Non solo per un confronto con il Sud del mondo, perché le povertà del Terzo Mondo sono anzitutto un appello struggente per vivere in maniera più modesta e più generosa la nostra vita, ma anche come avvenimento per ascoltare i missionari che vivono dell’Eucaristia negli angoli più sperduti della terra, come momento che porta energie nuove nelle nostre Chiese, ci apre di più alla dimensione cattolica della vita cristiana.
Oggi anche nei termini sociali e politici si parla di globalizzazione e il cristiano ha in sé questa dimensione universale. I giovani, soprattutto loro, sono fatti per i grandi orizzonti, per i grandi ideali, guai a tagliare queste ali, anche se la maggioranza, troppe volte, rimane ingabbiata in piccole realtà a basso livello.
Relativamente alla mia esperienza in giro per l’Italia, dopo aver visitato tante parrocchie ed Oratori, posso assicurarti che laddove qualche giovane emerge è perché è aperto alla missione, anzi ti dico di più, gli Oratori funzionano bene dove ci sono attività missionarie. è veramente bello riuscire ad unire iniziative ricreative e culturali con l’apertura all’universalità; cresce così anche il volontariato. Oggi, purtroppo, i giovani non sanno più leggere giornali e libri impegnativi e sono attratti da immagini e slogan. Ho visto che avete aperto da poco un vostro sito, ben venga, i tempi cambiano, siamo nel tempo delle immagini, e anche voi dovete esprimervi con un linguaggio adatto ai giovani che amano la musica, i recital, etc.

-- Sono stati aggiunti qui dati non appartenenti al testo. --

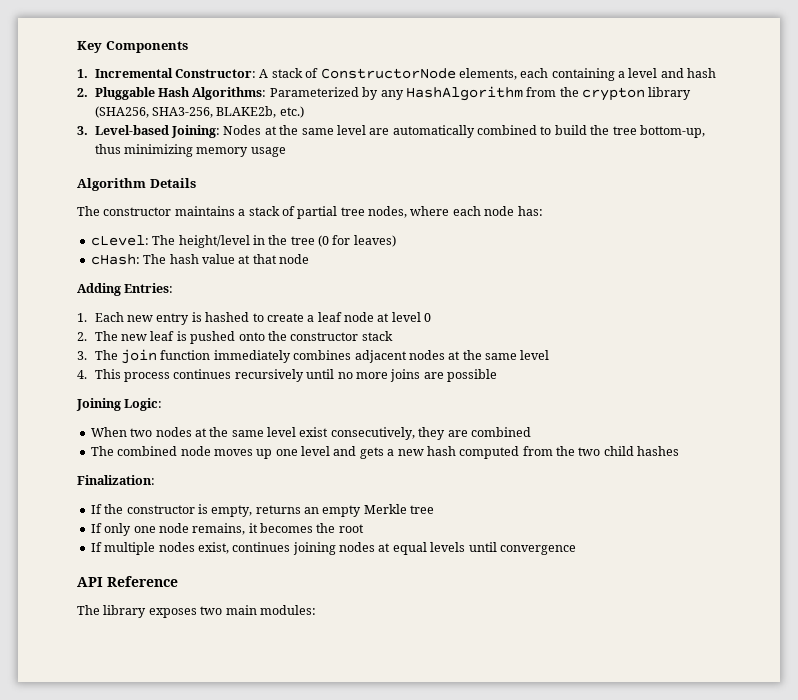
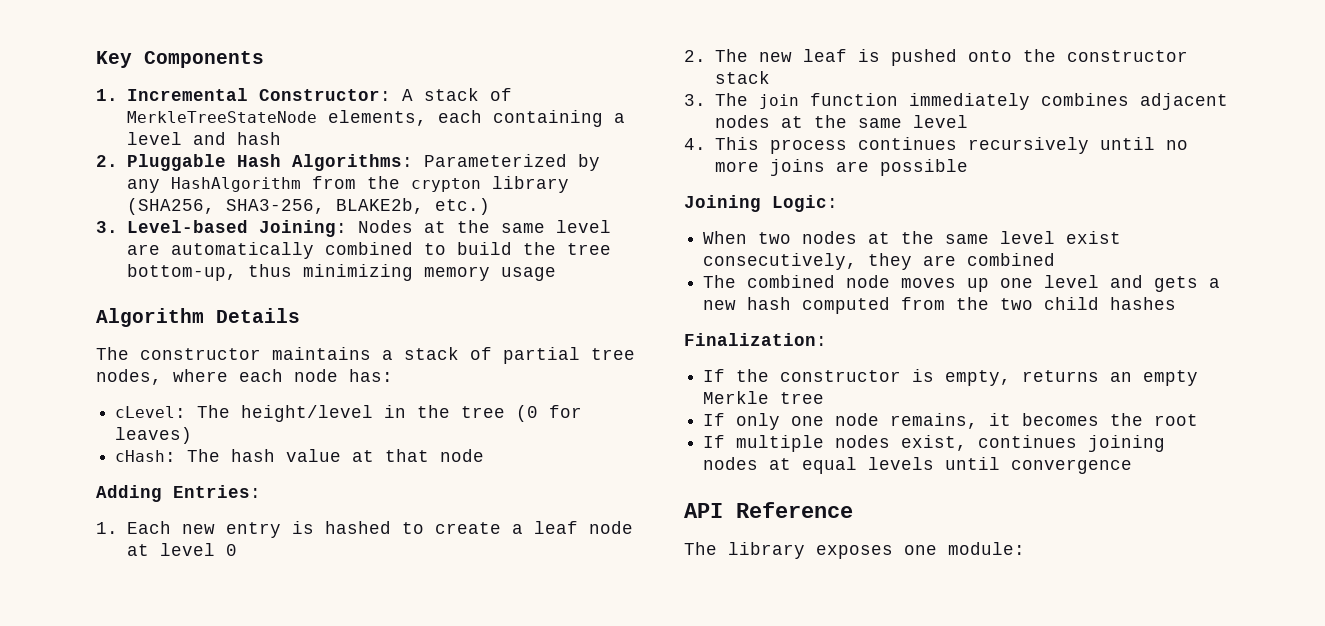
- 1. Incremental Constructor: A stack of ConstructorNode elements, each containing a level and hash
+ 1. Incremental Constructor: A stack of MerkleTreeStateNode elements, each containing a level and hash
- The library exposes two main modules:
+ The library exposes one module:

La “Rete” può essere un veicolo assai prezioso per alcuni giovani che vogliono essere illuminati e conoscere certe realtà e se queste realtà sono supportate da un grande amore, come scrive bene il vostro fondatore, si rimane affascinati e di conseguenza i giovani sanno aprirsi alla vocazione.
Oggi i giovani formati sono più attenti a ricercare giornate di ritiri, di riflessione, di relazioni personali, cercano testimoni credibili, che li sappiano accompagnare. Dei maestri sono stufi, non sanno più che farsene. La vostra apertura missionaria è un’occasione d’incontro positivo. Persone che avevano abbandonato la fede, anche non credenti, si sono aperte alla generosità davanti a certe realtà missionarie, prendono iniziative, s’impegnano. L’apertura alla missione è forse il linguaggio più efficace della Chiesa per il nostro tempo.
* in "Missione Redemptor hominis" n. 73 (2005) 5.